Hair cell synaptic dysfunction, auditory fatigue and thermal sensitivity in otoferlin Ile515Thr mutants

The multi-C2 domain protein otoferlin is required for hearing and mutated in human deafness. Some OTOF mutations cause a mild elevation of auditory thresholds but strong impairment of speech perception. At elevated body temperature, hearing is lost. Mice homozygous for one of these mutations, OtofI515T/I515T, exhibit a moderate hearing impairment involving enhanced adaptation to continuous or repetitive sound stimulation. In OtofI515T/I515T inner hair cells (IHCs), otoferlin levels are diminished by 65%, and synaptic vesicles are enlarged. Exocytosis during prolonged stimulation is strongly reduced. This indicates that otoferlin is critical for the reformation of properly sized and fusion-competent synaptic vesicles.

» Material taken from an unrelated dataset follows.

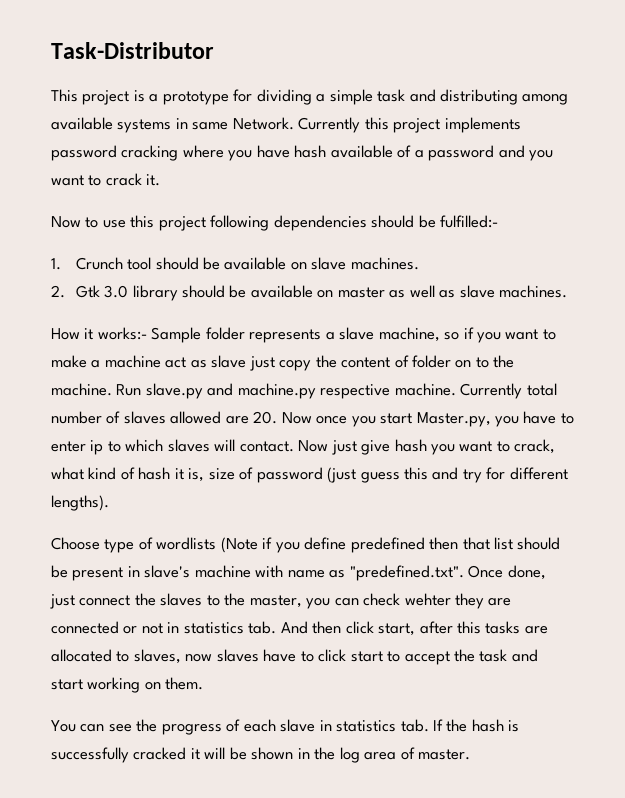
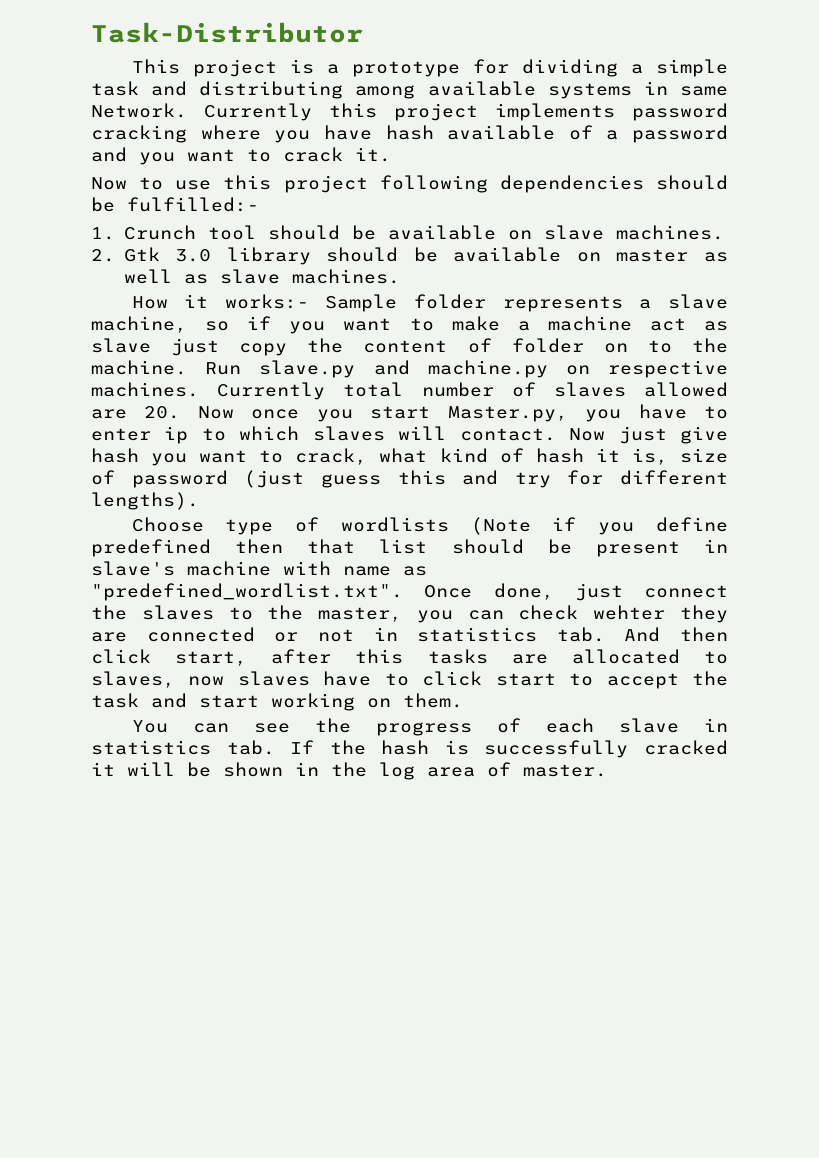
[320,383,456,399] respective machine. -> [565,360,729,378] [91,382,199,397] on respective machines.
[349,565,464,581] "predefined.txt". -> [91,583,403,601] "predefined_wordlist.txt".

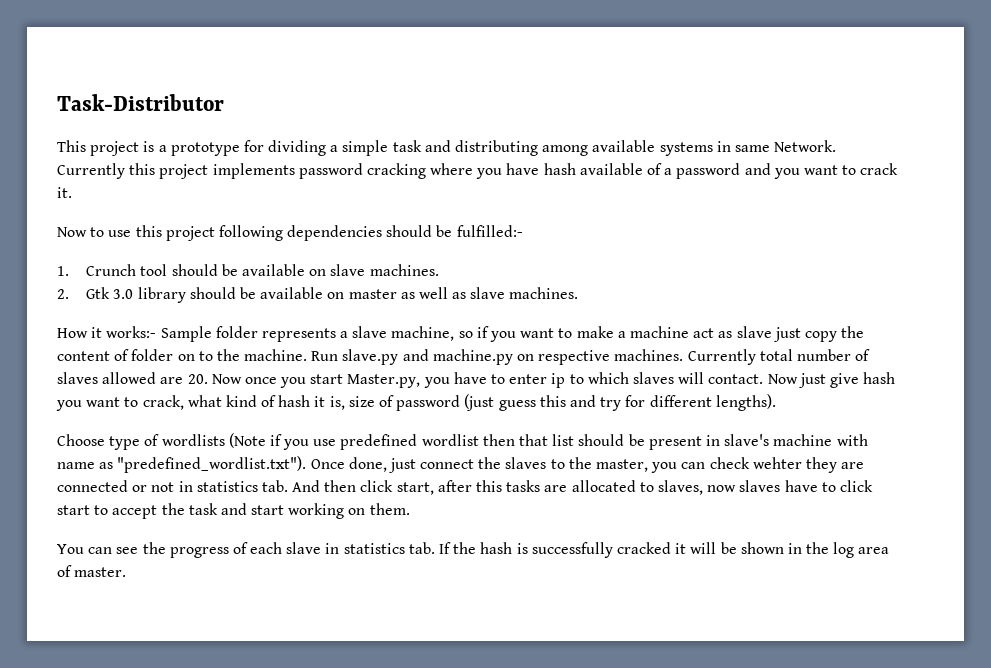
[656,517,729,532] [91,539,211,557] define predefined -> [313,434,479,450] use predefined wordlist
[91,583,403,601] "predefined_wordlist.txt". -> [117,456,307,473] "predefined_wordlist.txt").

Moreover, we found sustained exocytosis and sound encoding to scale with the amount of otoferlin at the plasma membrane. We identified a 20 amino acid motif including an RXR motif, presumably present in human but not in mouse otoferlin, which reduces the plasma membrane abundance of Ile515Thr-otoferlin. Together, this likely explains the auditory synaptopathy at normal temperature and the temperature-sensitive deafness in humans carrying the Ile515Thr mutation.